Who sets up an SEP? An SEP is set up by the employer and all contributions are made by the employer to each employee’s SEP-IRA. The employees are always 100% vested.

How is an SEP set up?  The employer, or the self-employed, must execute a formal written agreement to provide benefits to all eligible employees. The employer must provide each eligible employee specific information about the SEP and then establish a separate SEP-IRA for each employee.

When can an SEP be setup? An SEP can be setup at anytime. But since all contributions to the SEP are done by the employer and since these contributions are tax deductible, an SEP can be set up by the time the tax return is due for the year you want to take the deduction for.

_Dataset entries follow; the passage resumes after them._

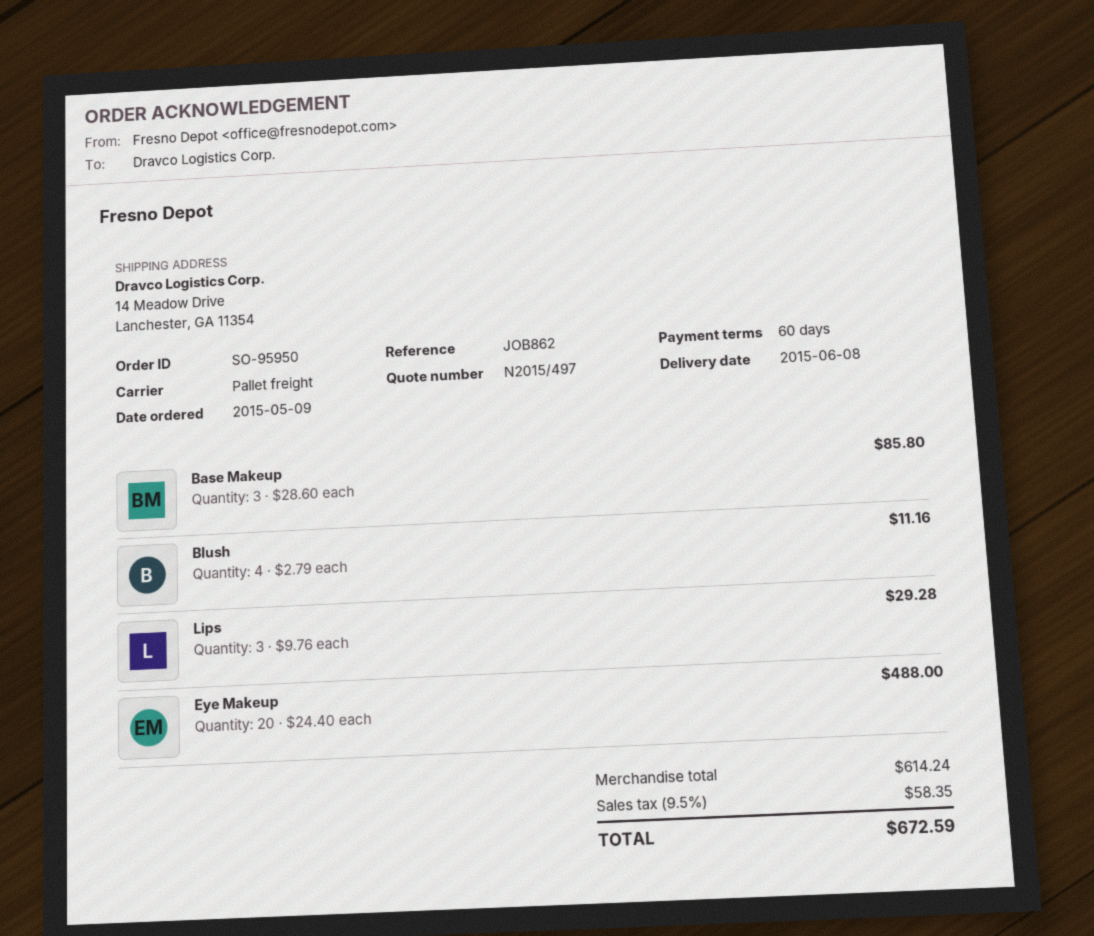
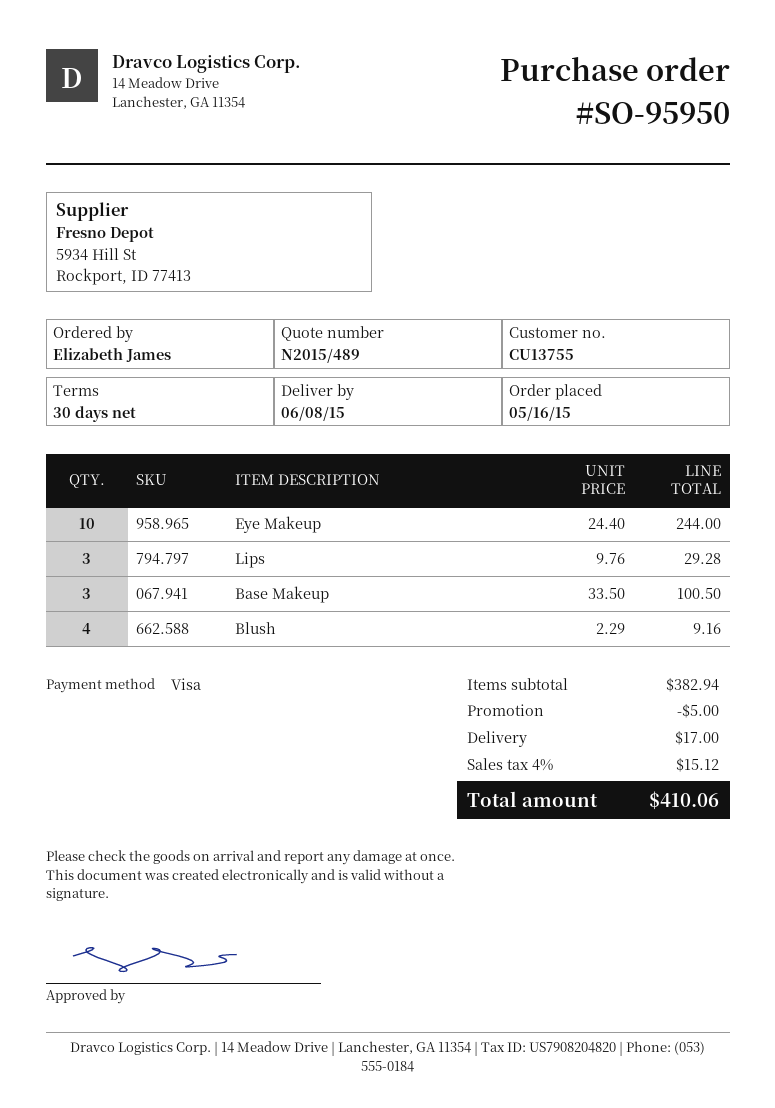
quote number: N2015/497 -> N2015/489
order date: 2015-05-09 -> 2015-05-16
payment terms: 60 days -> 30 days
Base Makeup: 3 x 28.60 = 85.80 -> 3 x 33.50 = 100.50
Blush: 4 x 2.79 = 11.16 -> 4 x 2.29 = 9.16
Eye Makeup: 20 x 24.40 = 488.00 -> 10 x 24.40 = 244.00
subtotal: 614.24 -> 382.94
discount: none -> 5.00
shipping: none -> 17.00
tax: 9.5% = 58.35 -> 4% = 15.12
total: 672.59 -> 410.06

Who is eligible to participate? Generally, any employee who performs services for your business must be included in a SEP. However, there are some exceptions to this general rule. The employees that you may exclude from an SEP are those who:

  • Have not worked for the company during three out of the last five years.
  • Have not reached age 21 during the year for which contributions are made.
  • Employees who are covered by a union agreement and whose retirement benefits were bargained for in good faith by the employees’ union and you.
  • Nonresident alien employees who have received no U.S. source wages, salaries, or other personal services compensation from you.
  • Received less than $450 in compensation (subject to cost-of-living adjustments) during the year.

Do I have to make a contribution to the SEP every year? No. You (the employer) can choose when to contribute. So you contribute to the SEP in one year and then skip the next year. But if you chose to contribute in one year, then you must make contributions to all eligible employees.

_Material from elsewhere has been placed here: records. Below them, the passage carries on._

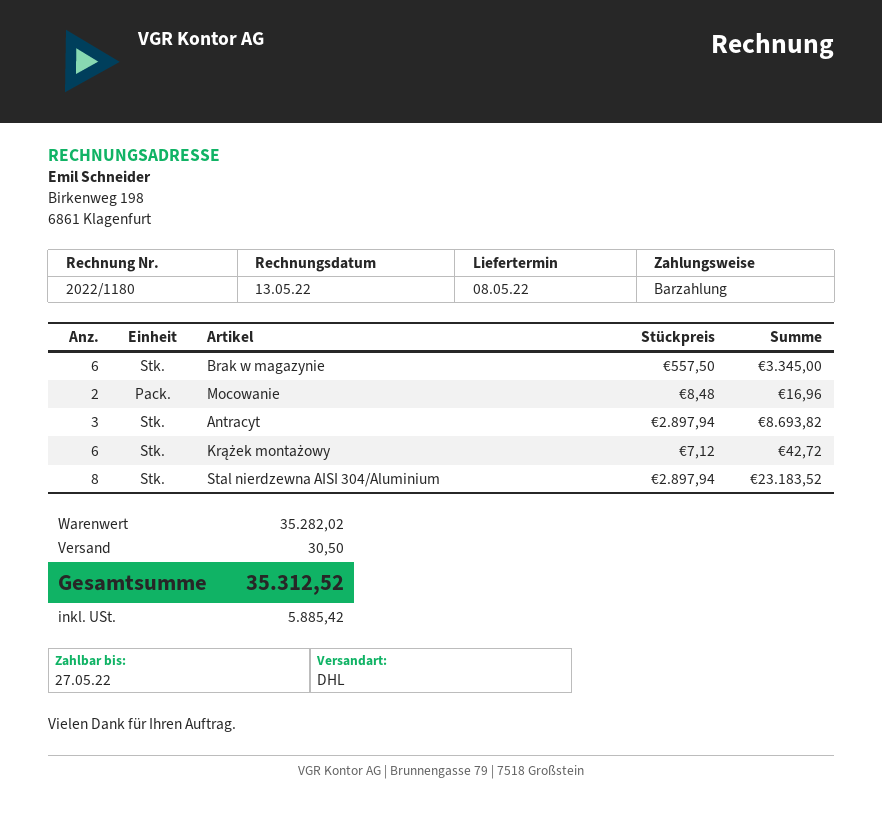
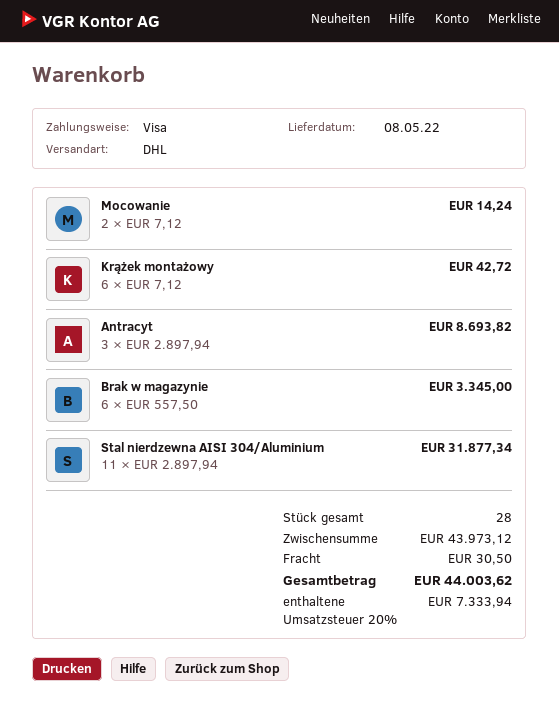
payment method: cash -> Visa
Mocowanie: 2 x 8.48 = 16.96 -> 2 x 7.12 = 14.24
Stal nierdzewna AISI 304/Aluminium: 8 x 2897.94 = 23183.52 -> 11 x 2897.94 = 31877.34
subtotal: 35282.02 -> 43973.12
tax: 5885.42 -> 7333.94
total: 35312.52 -> 44003.62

Can an SEP be later rolled over to another retirement plan? Yes. The employer or the employee can later choose to rollover the SEP into a traditional IRA, Safe harbor 401(k), 403(b) plan, Governmental 457 plan or a plan qualified under Code section 401(a). There are some restrictions on rollovers to a Roth IRA.

Withdrawals from an SEP

SEP contributions and earnings can be withdrawn at any time.  A withdrawal is taxable in the year received.  If an employee makes a withdrawal before he or she is age 59½, generally a 10% additional tax applies. SEP contributions and earnings may be rolled over tax free to other IRAs and retirement plans. SEP contributions and earnings must eventually be distributed.  A specific minimum amount is required to be distributed by April 1 of the year following the year you reach age 70½. Penalty-free withdrawals permitted before age 59 1/2 for first-time home purchase up to $10,000, higher education expenses or in event of disability or death.

Are there any investment restrictions on SEP IRAs? SEP IRAs can be invested in stocks, bonds, or Mutual Funds. Depending on the trustee of your IRA, you may be allowed to invest in real estate. The IRS does impose a restriction on investment in collectibles and will consider any such investment as a distribution and will impose a 10% penalty if it’s considered an early distribution.